-------- Provided information --------

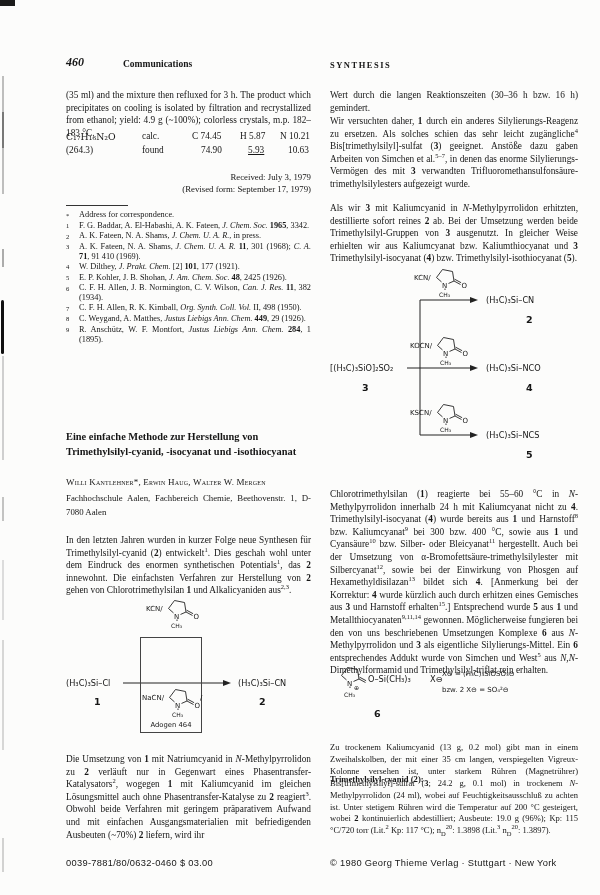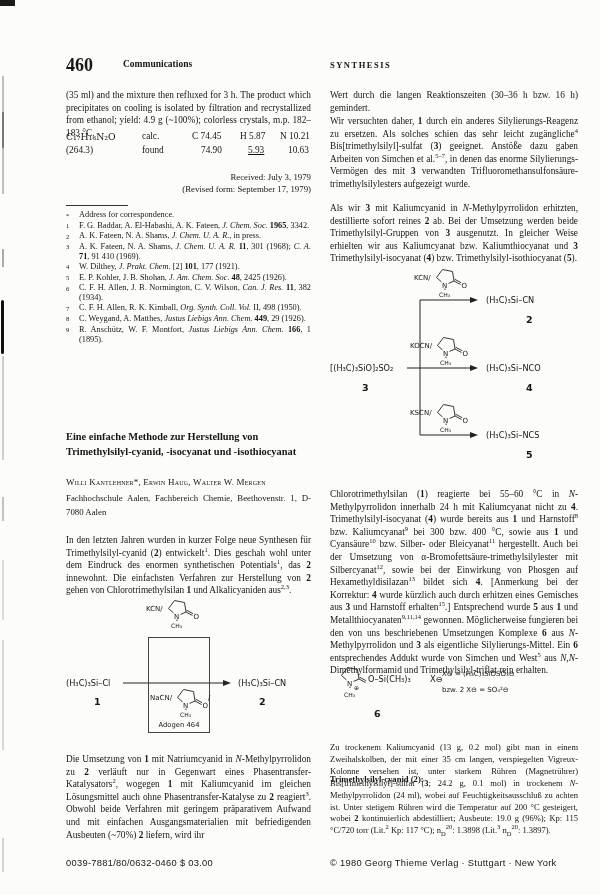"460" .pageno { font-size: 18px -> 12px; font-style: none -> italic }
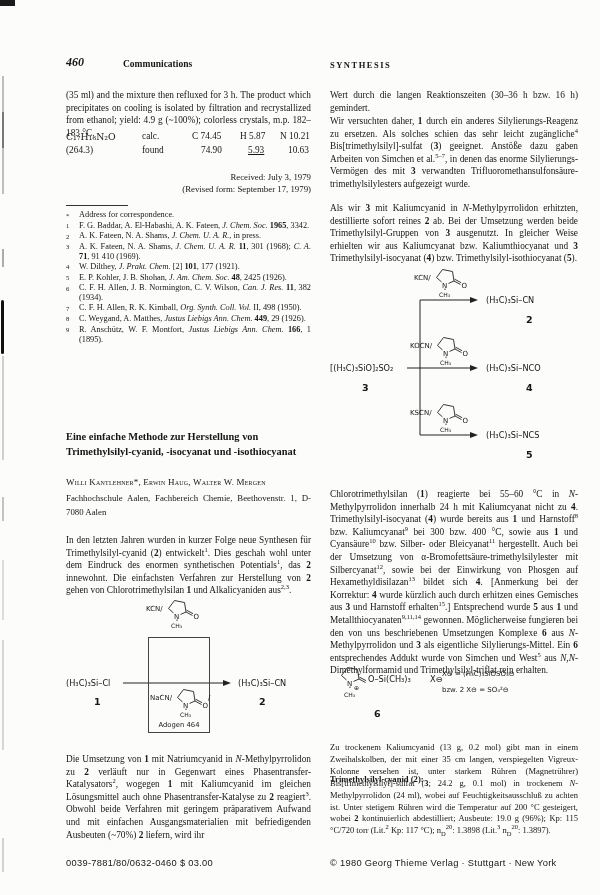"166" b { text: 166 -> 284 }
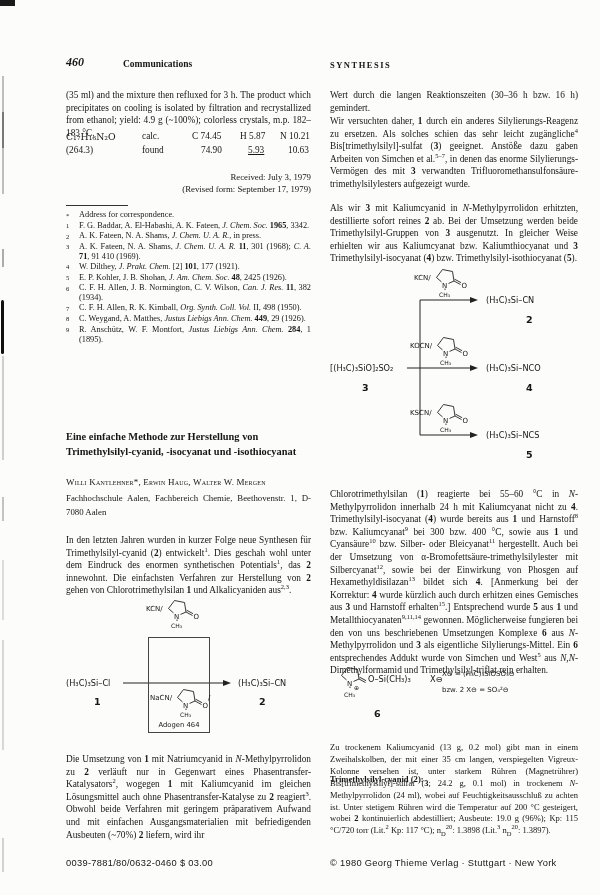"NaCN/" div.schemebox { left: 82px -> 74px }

--------
-------- Provided information --------

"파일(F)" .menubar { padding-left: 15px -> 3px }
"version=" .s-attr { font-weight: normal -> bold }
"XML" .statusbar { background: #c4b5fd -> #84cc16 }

--------

* _Your task_: Exactly reproduce the lines above, starting at the one that contains "font-size: 18px ->" and ending at the one that contains "left: 82px ->", both inclusive; leave the pictures out and add no other lines.

* _Exercise output_:
"460" .pageno { font-size: 18px -> 12px; font-style: none -> italic }
"166" b { text: 166 -> 284 }
"NaCN/" div.schemebox { left: 82px -> 74px }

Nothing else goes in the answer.